GlobalNamesArchitecture / damerau-levenshtein

Calculates edit distance using Damerau-Levenshtein algorithm
MIT License
141 stars 19 forks source link

Crash on extra long strings #26

Closed kcculhwch closed 1 year ago

kcculhwch commented 1 year ago

Hi, I'm not sure if this is still actively maintained, but I figured I would put a report in.

I'm using this gem to help me deduplicate close matches between long strings of text. I enjoy the performance of the library, which is why I've been using it.

Recently, I noticed that when I have two close but not exact strings that are quite long the code was either crashing for getting killed.

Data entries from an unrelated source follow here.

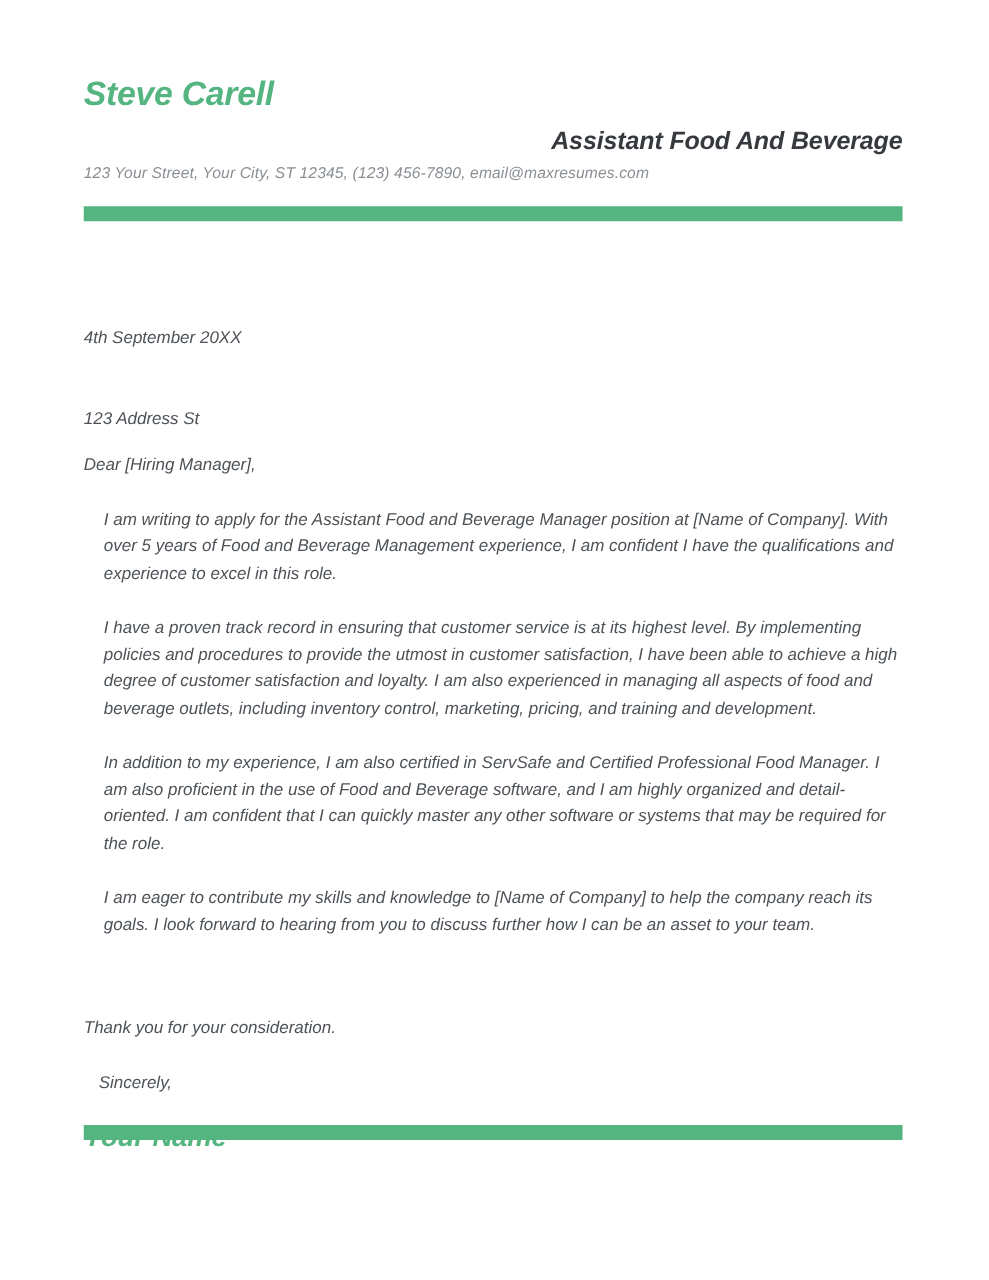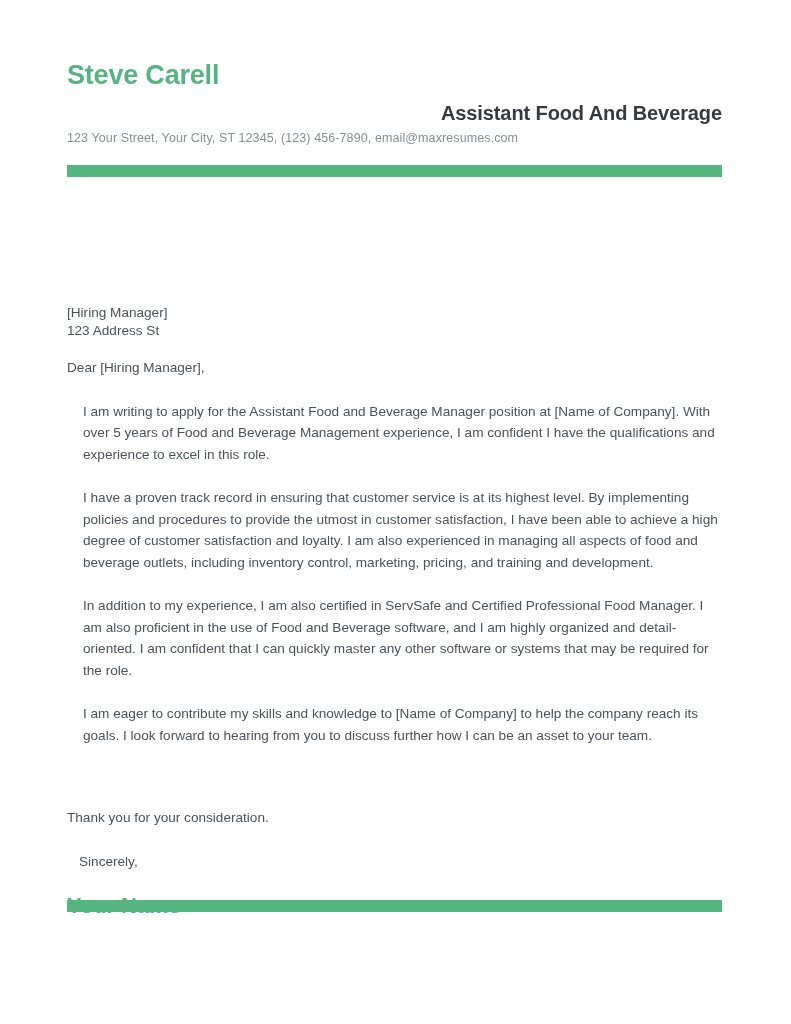"Steve Carell" .page { font-style: none -> italic }
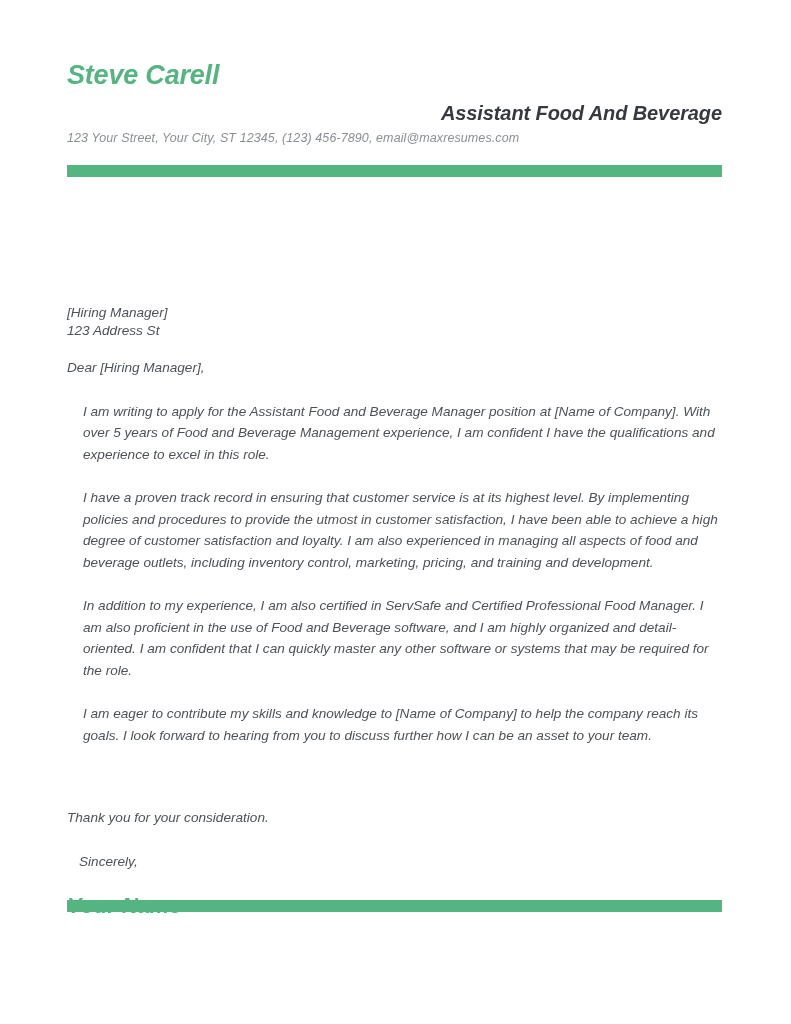"4th September 20XX" p.letter-date { html: none -> <p>4th September 20XX</p> }
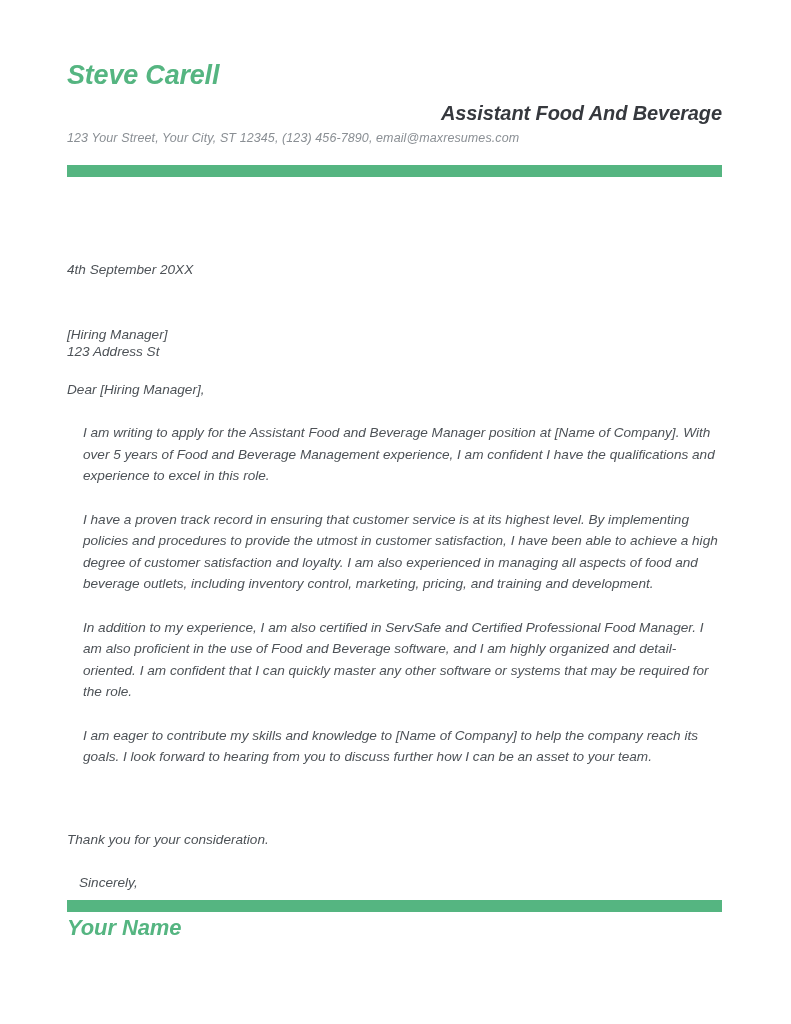"[Hiring Manager]" div { html: <div>[Hiring Manager]</div> -> none }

The crash was regularly reproducible when comparing two strings of over 50,000 character in length. Shorter lengths were getting killed earlier but not crashing (~30,000 chars).

The stack trace is pointing at line 52 in the c code when it crashes:

 d[i*sl] = i;

... wondering if the strings need a more constrained buffer approach somewhere?

I can give more details if you need.

Thanks, David

dimus commented 1 year ago

It is probably an integer overflow. Levenshtein algorithm also is geometrically less effective for long strings, so I think it makes sense to cut them to smaller substrings for comparison.

kcculhwch commented 1 year ago

That's what I suspected, for now I just put a simple .slice before I process it, and that seems to work pretty well for my current purposes.